[Patches] [Patch #101394] lookdict optimizations

noreply@sourceforge.net noreply@sourceforge.net
Fri, 09 Feb 2001 16:11:39 -0800


Patch #101394 has been updated. 

Project: python
Category: core (C code)
Status: Open
Submitted by: marangoz
Assigned to : fdrake
Summary: lookdict optimizations

Follow-Ups:

Date: 2001-Feb-09 16:11
By: jhylton

Comment:
Is this patch still revelant?

-------------------------------------------------------

Date: 2000-Sep-03 21:09
By: marangoz

Comment:
Let's add a comment, although this has been raised on python-dev.
This patch proposes a couple of ideas for optimizing & speeding dict
lookups -- not all of them need to be applied though.

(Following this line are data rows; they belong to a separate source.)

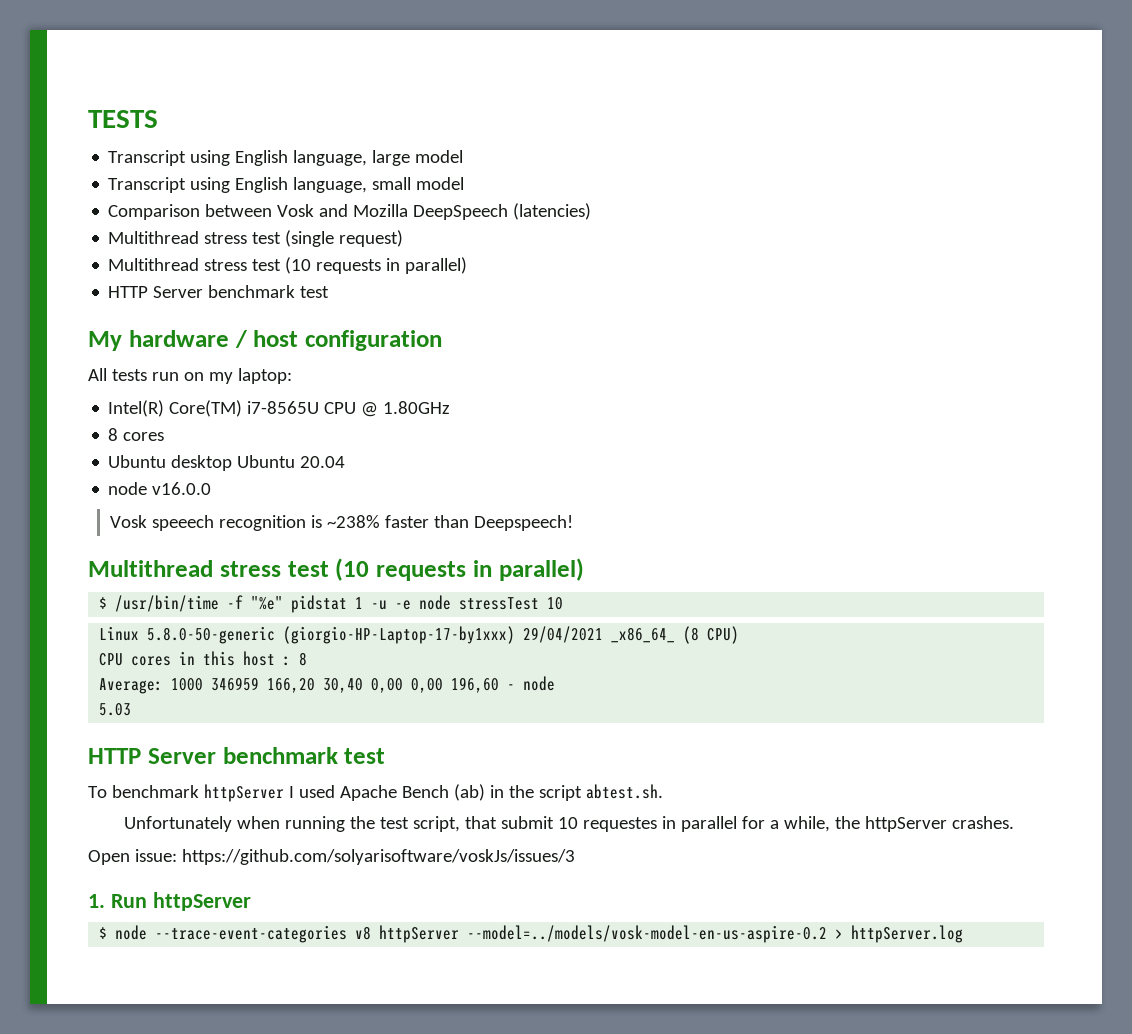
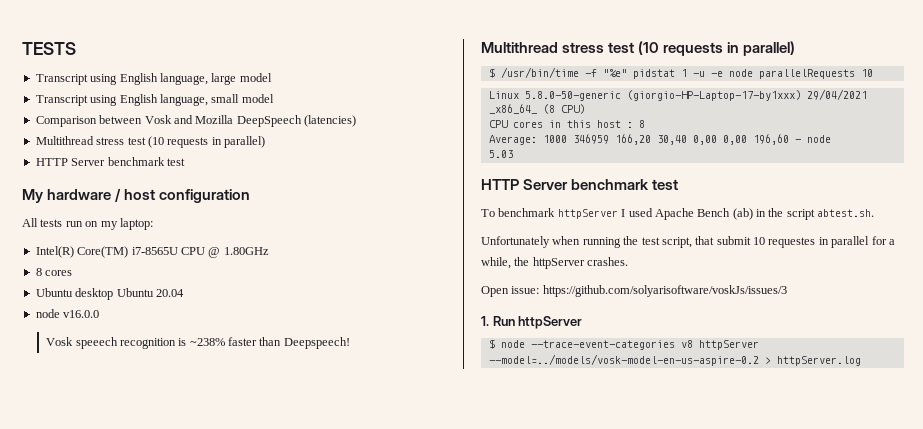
[108,230,404,247] // Multithread stress test (single request) -> (356, 121) none
[459,597,540,610] stressTest -> [758,69,855,79] parallelRequests

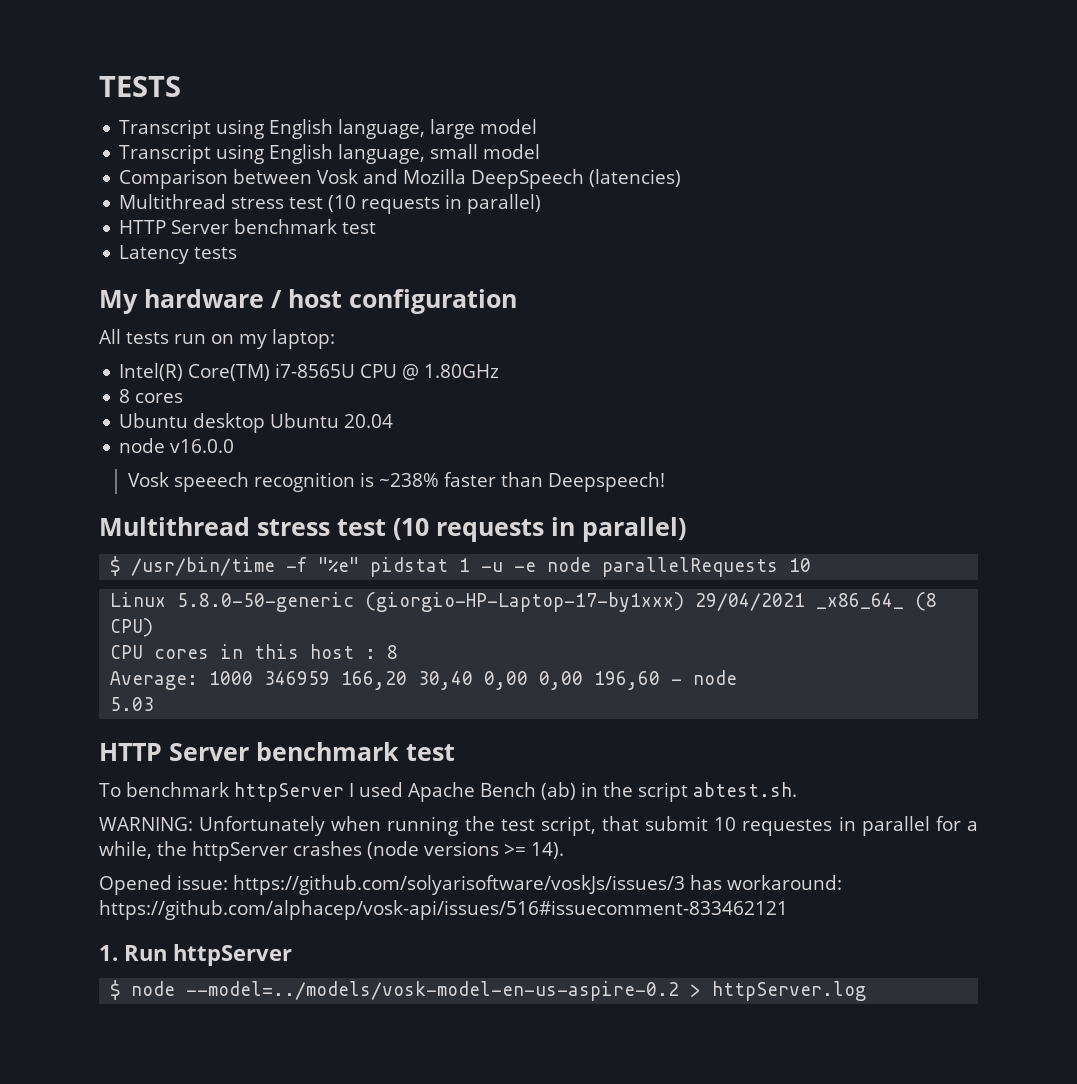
(185, 162) none -> [119,245,238,264] // Latency tests
(875, 213) none -> [99,817,193,831] WARNING:
[587,257,629,266] [481,286,509,297] crashes. // Open -> [293,841,564,859] [99,875,172,895] crashes (node versions >= 14). // Opened
(787, 291) none -> [690,875,842,890] [99,900,788,920] has workaround: https://github.com/alphacep/vosk-api/issues/516#issuecomment-833462121
[530,340,759,350] --trace-event-categories v8 httpServer -> (176, 988) none

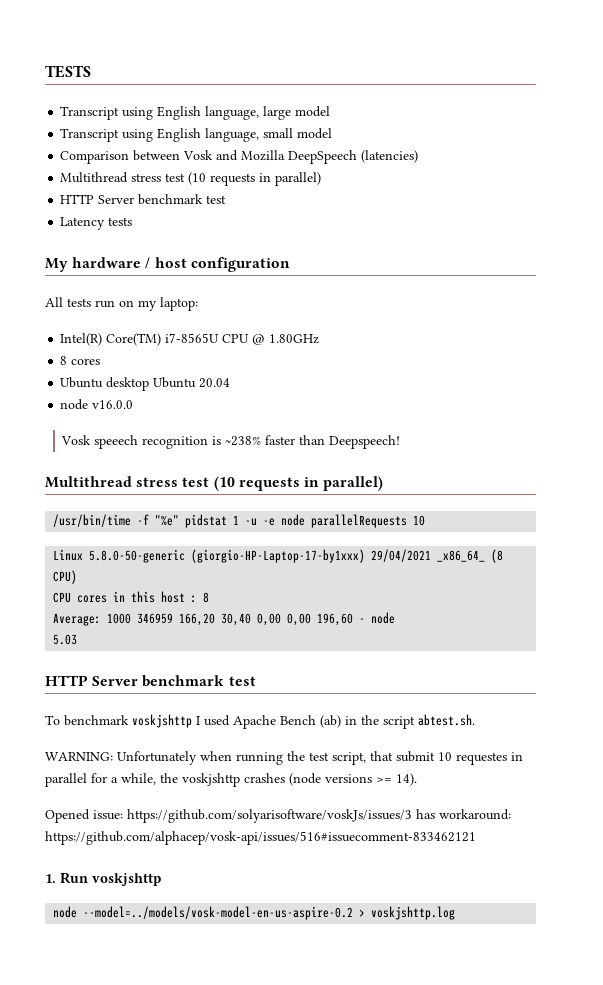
[110,556,121,576] $ -> (384, 483) none
[233,782,344,802] httpServer -> [132,714,192,728] voskjshttp
[192,841,288,861] httpServer -> [182,773,240,787] voskjshttp
[173,944,292,966] [110,980,121,1000] httpServer // $ -> [92,873,161,886] voskjshttp //
[712,981,867,1001] httpServer.log -> [371,906,456,920] voskjshttp.log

- clear the eventual errors from Object_Compare only on need
   (this logic needs to be double-checked once again to see whether it
   really works)
- defer variable initializations after the most common return cases
- specialize string_compare() for lookdict_string. The test comparing
   the first char, before calling memcmp(), can be added too.
- inline the first item probe in PyDict_GetItem. This saves a func call
   for the most common case (common to lookdict & lookdict_string).
-------------------------------------------------------

Date: 2000-Sep-04 06:45
By: gvanrossum

Comment:
Quick comments: we should *always* call PyErr_Occurred() after
PyObject_Compare() (and PyErr_Clear() if PyErr_Occurred() returned true).
PyErr_Compare() really doesn't expect a pending exception coming in and so
*not* clearing the error might break the *next* PyErr_Compare() call. (This
doesn't happen typically but PyObject_Compare() can execute arbitrary code,
some of which might call PyErr_Occurred() without calling PyErr_Clear()
first.)
-------------------------------------------------------

Date: 2000-Sep-05 06:05
By: nobody

Comment:
Correct!

But then, aren't the current "else" if(cmp == 0) clauses risky after
PyObject_Compare()? An exception may be set in external code
while making Object_Compare() to return 0! Perhaps not in Python
source, but in buggy extensions. lookdict() will then overlook this
"hit".

Patch updated, without "else" clauses and with the 1st char check in
string_compare_equal().
-------------------------------------------------------

Date: 2000-Sep-05 06:08
By: marangoz

Comment:
Argh! These Web interfaces strike again - forgot to login.
-------------------------------------------------------

Date: 2000-Sep-14 09:26
By: fdrake

Comment:
Revised patch:
Instead of defining a function to do the fast string comparison, use a
macro, but let it use the documented string object API
(PyString_GET_SIZE(), PyString_AS_STRING()) instead of breaking the
encapsulation in the code.  This avoids all function calls to do the string
compare, except memcmp() (which good compilers can inline anyway).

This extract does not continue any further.